Report: Utilization of Kubernetes Infrastructure Remains Abysmal
An analysis of tens of thousands of Kubernetes clusters deployed on cloud services published today by CAST AI finds average CPU utilization stood at just 8% in 2025, while memory utilization was 20%.
More troubling still, utilization rates of expensive graphical processor units (GPUs) stood at 5%, the analysis finds.
CAST AI president Laurent Gil said the 2026 edition of the company’s State of Kubernetes Optimization Report shows that instead of improving utilization rates in the past year things are actually getting worse because the amount of IT infrastructure being wasted has slightly increased. In 2024, CPU utilization rates stood at 10%, while memory utilization stood at 23%.
Overall, the analysis finds CPU overprovisioning stands at 69%, up from 40% a year ago. Memory overprovisioning, meanwhile, stands at 79%.

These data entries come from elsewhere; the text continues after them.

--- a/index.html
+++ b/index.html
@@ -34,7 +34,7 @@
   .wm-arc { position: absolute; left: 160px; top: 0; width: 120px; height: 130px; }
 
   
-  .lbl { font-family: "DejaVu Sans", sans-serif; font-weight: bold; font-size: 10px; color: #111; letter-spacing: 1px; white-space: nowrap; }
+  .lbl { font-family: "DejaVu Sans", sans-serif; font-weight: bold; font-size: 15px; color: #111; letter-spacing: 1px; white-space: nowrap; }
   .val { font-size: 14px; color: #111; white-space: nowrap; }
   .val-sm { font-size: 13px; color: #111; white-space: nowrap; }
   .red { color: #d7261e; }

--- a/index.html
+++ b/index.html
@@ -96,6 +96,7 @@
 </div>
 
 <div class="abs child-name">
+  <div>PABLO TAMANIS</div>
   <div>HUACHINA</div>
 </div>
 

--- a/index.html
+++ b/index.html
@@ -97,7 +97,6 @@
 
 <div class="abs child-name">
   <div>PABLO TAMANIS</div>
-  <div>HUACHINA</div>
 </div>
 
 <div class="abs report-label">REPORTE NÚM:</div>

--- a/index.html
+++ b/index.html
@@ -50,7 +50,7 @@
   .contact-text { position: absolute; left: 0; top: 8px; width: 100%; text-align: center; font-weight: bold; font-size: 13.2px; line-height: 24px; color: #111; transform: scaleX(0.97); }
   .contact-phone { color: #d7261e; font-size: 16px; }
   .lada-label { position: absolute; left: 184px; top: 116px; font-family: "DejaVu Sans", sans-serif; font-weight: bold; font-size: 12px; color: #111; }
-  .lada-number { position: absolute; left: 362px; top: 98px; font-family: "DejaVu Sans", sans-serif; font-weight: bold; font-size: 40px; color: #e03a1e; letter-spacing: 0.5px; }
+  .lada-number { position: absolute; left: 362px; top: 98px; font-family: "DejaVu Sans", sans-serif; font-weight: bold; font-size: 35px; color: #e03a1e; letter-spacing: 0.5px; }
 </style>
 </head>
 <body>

Much of that waste can be attributed to a historic tendency to overprovision IT infrastructure resources and a lack of appreciation of how cloud-native application workloads change and evolve, said Gil. Workloads change, traffic patterns shift, and the configuration that was accurate six months ago is unlikely to remain accurate, he added.

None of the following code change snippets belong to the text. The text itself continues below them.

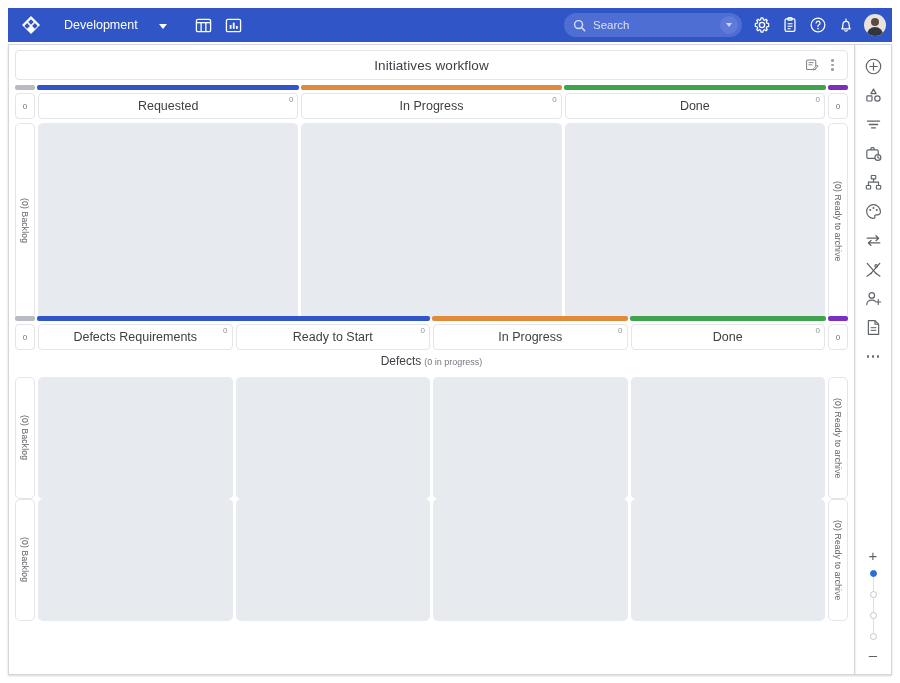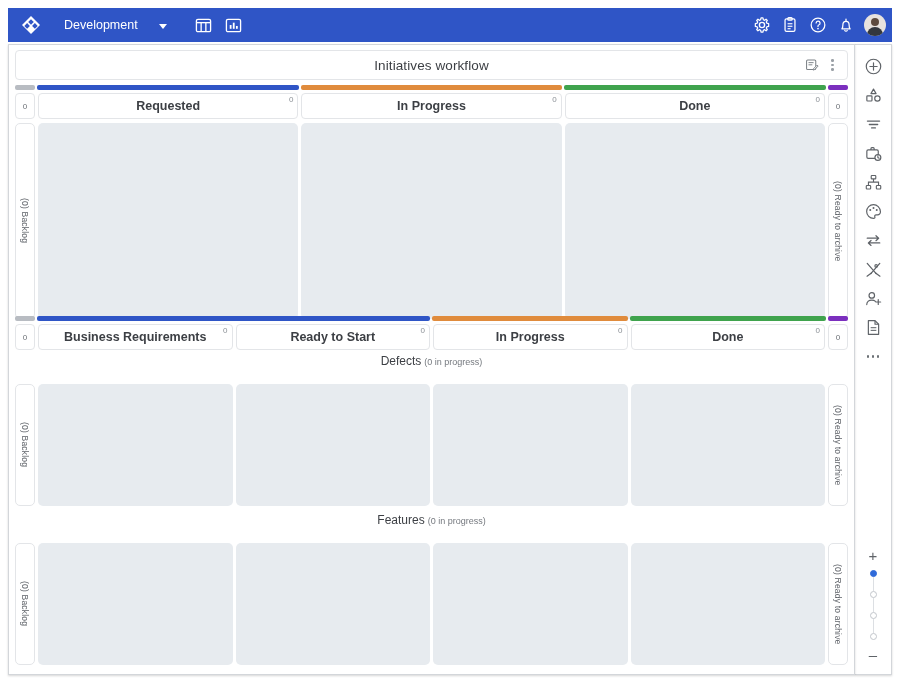--- a/index.html
+++ b/index.html
@@ -345,6 +345,18 @@
 
     <div class="tb-spacer"></div>
 
+    <div class="tb-search">
+      <span class="s-icon">
+        <svg width="13" height="13" viewBox="0 0 14 14">
+          <circle cx="6" cy="6" r="4.3" fill="none" stroke="#d7e0f7" stroke-width="1.5"></circle>
+          <line x1="9.2" y1="9.2" x2="12.6" y2="12.6" stroke="#d7e0f7" stroke-width="1.6" stroke-linecap="round"></line>
+        </svg>
+      </span>
+      <span class="s-text">Search</span>
+      <span class="s-chev">
+          <i></i>
+        </span>
+    </div>
 
     <div class="tb-right-icon">
       <svg width="18" height="18" viewBox="0 0 20 20">

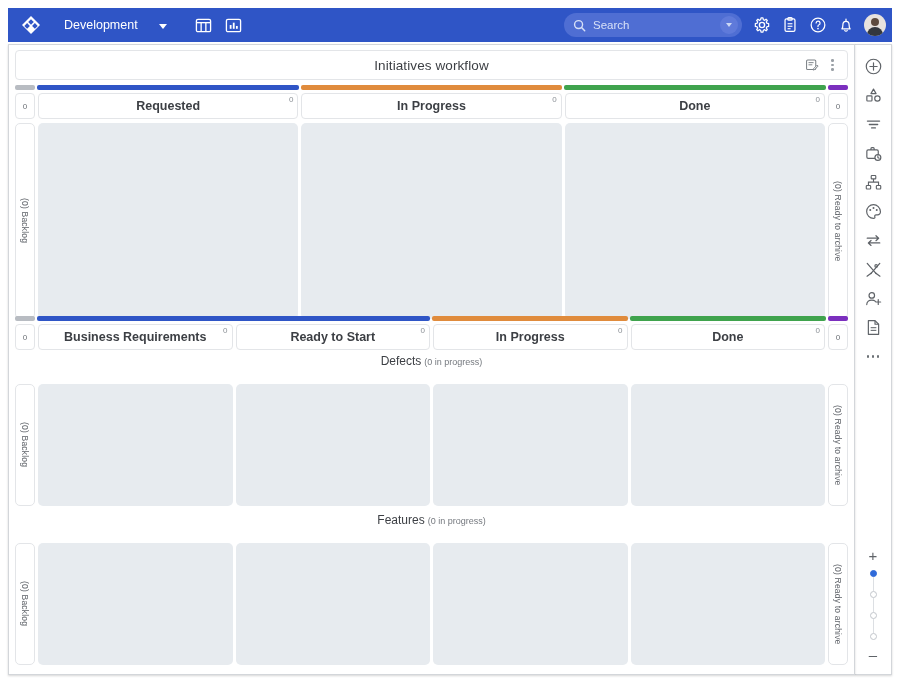--- a/index.html
+++ b/index.html
@@ -210,7 +210,7 @@
     display: flex; align-items: center; justify-content: center;
     box-sizing: border-box;
   }
-  .col-head .lbl { font-size: 12.5px; color: #3c3f44; font-weight: bold; }
+  .col-head .lbl { font-size: 12.5px; color: #3c3f44; }
   .col-head .cnt {
     position: absolute; right: 4px; top: 1px;
     font-size: 8px; color: #8b9096;

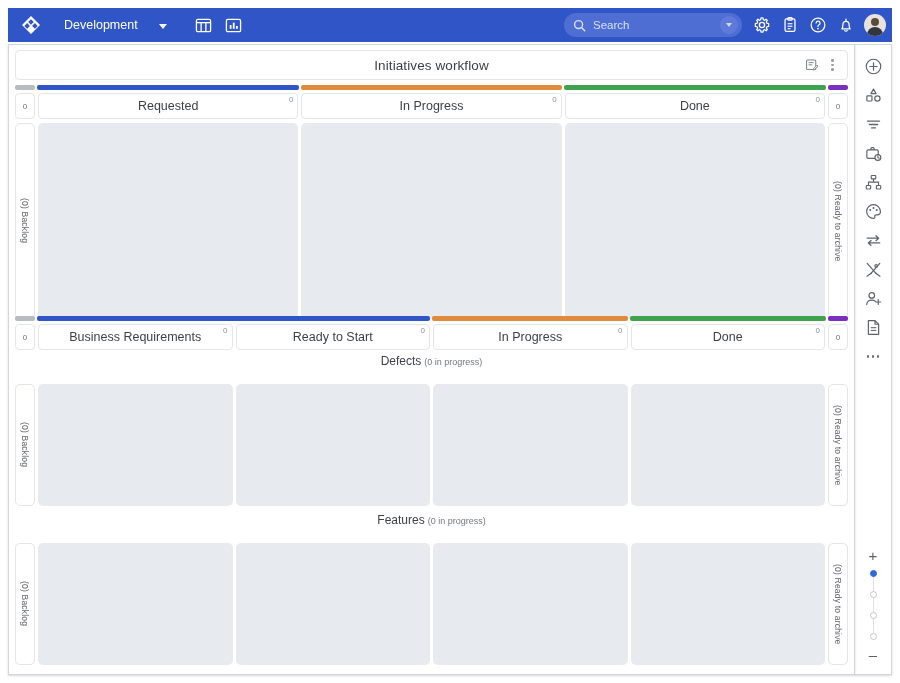--- a/index.html
+++ b/index.html
@@ -481,7 +481,7 @@
           <div class="edge-head">0</div>
 
           <div class="col-head">
-            <span class="lbl">Business Requirements</span>
+            <span class="lbl">Defects Requirements</span>
             <span class="cnt">0</span>
           </div>
 

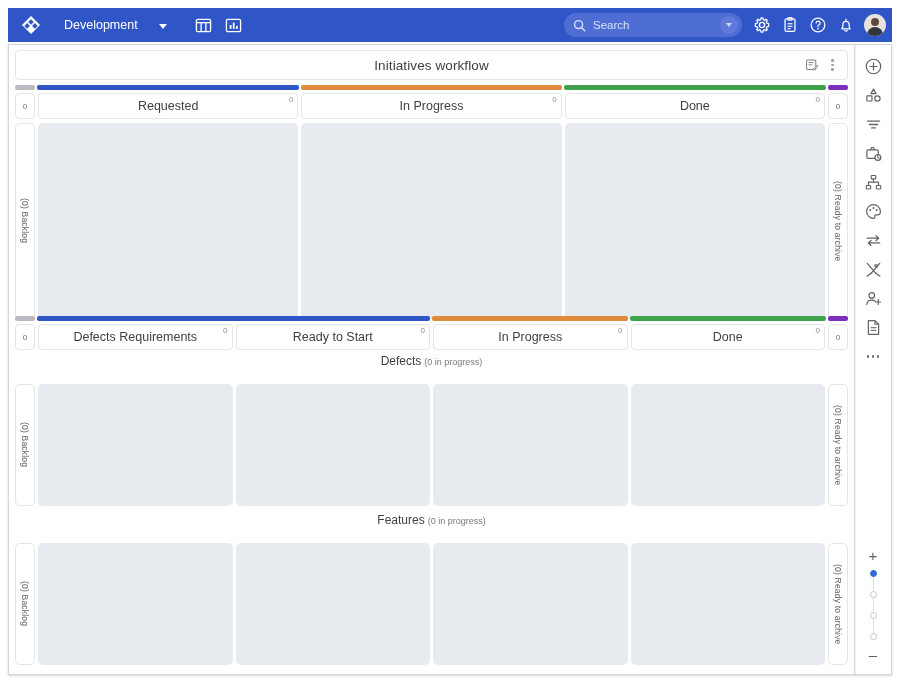--- a/index.html
+++ b/index.html
@@ -219,7 +219,7 @@
   
   .lane-title {
     text-align: center;
-    padding: 4px 0 16px 0;
+    padding: 4px 0 9px 0;
     font-size: 12px;
     color: #3c3f44;
   }

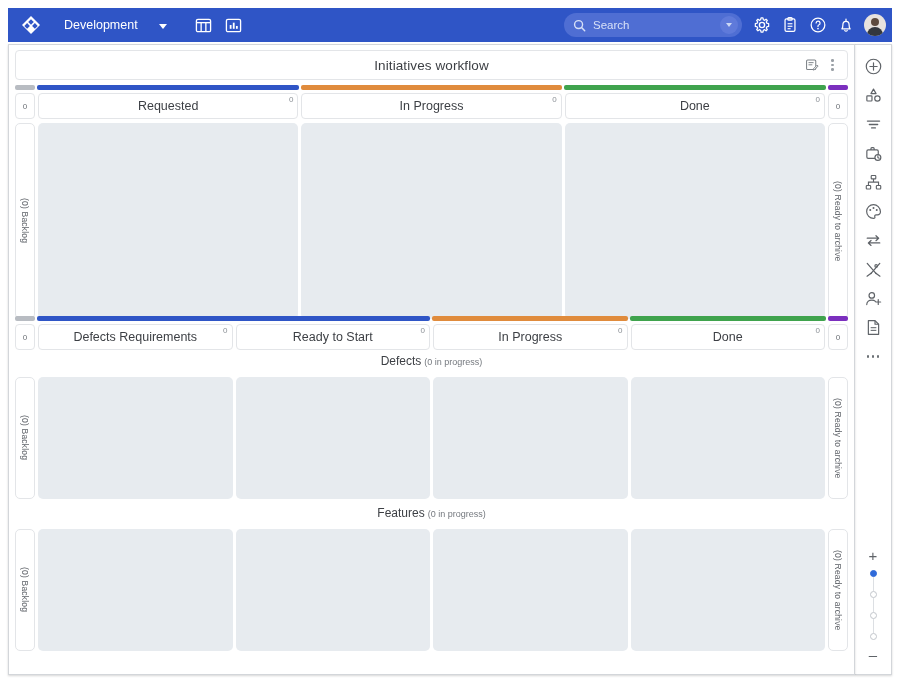--- a/index.html
+++ b/index.html
@@ -519,9 +519,6 @@
           </div>
         </div>
 
-        <div class="lane-title" style="padding-top:7px;">
-          <span>Features</span><span class="meta">(0 in progress)</span>
-        </div>
         <div class="lane-body" style="height:122px;">
           <div class="edge-lane">
             <span class="vtext">(0) Backlog</span>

IT teams rarely revisit deployments to optimize utilization, said Gil. Worse yet, resource definitions propagate through Helm charts and shared manifests, spreading conservative estimates across new deployments. Cluster autoscalers respond to requests, not actual usage, so in the absence of an automation framework there is no means to rightsize clusters, noted Gil.
IT teams that have deployed the CAST AI platform, for example, have on average seen a ~50% reduction in provisioned CPU footprint.
That issue becomes especially acute when deploying AI applications on GPUs, noted Gil. Cloud service providers have raised GPU pricing. There is no such thing as a spot instance of GPU cloud service so the only way to minimize the impact of higher pricing is to rely more on autonomous optimization to increase utilization rates, said Gil.
As cloud infrastructure costs continue to rise there is little doubt IT teams are considering their options. In fact, the CAST AI report notes that since the second quarter of 2024, adoption of ARM processors has grown at 3.5× the rate of x86 processors. Arm processors now account for 9% of the total CPU fleet.
Whether IT teams embrace automation to rightsize Kubernetes clusters remains to be seen. However, during uncertain economic times, there is always increased pressure on IT teams to find ways to manage infrastructure more efficiently as organizations look to balance competing priorities.
In the meantime, however, it would appear that utilization rates in the age of AI might even wind up being lower than they already are. The issue then becomes, given the cost of AI, how long it will be before business and IT leaders decide they are no longer going to tolerate that level of waste at a time when many organizations are still trying to determine the actual level of return on investment (ROI) being derived from their AI investments.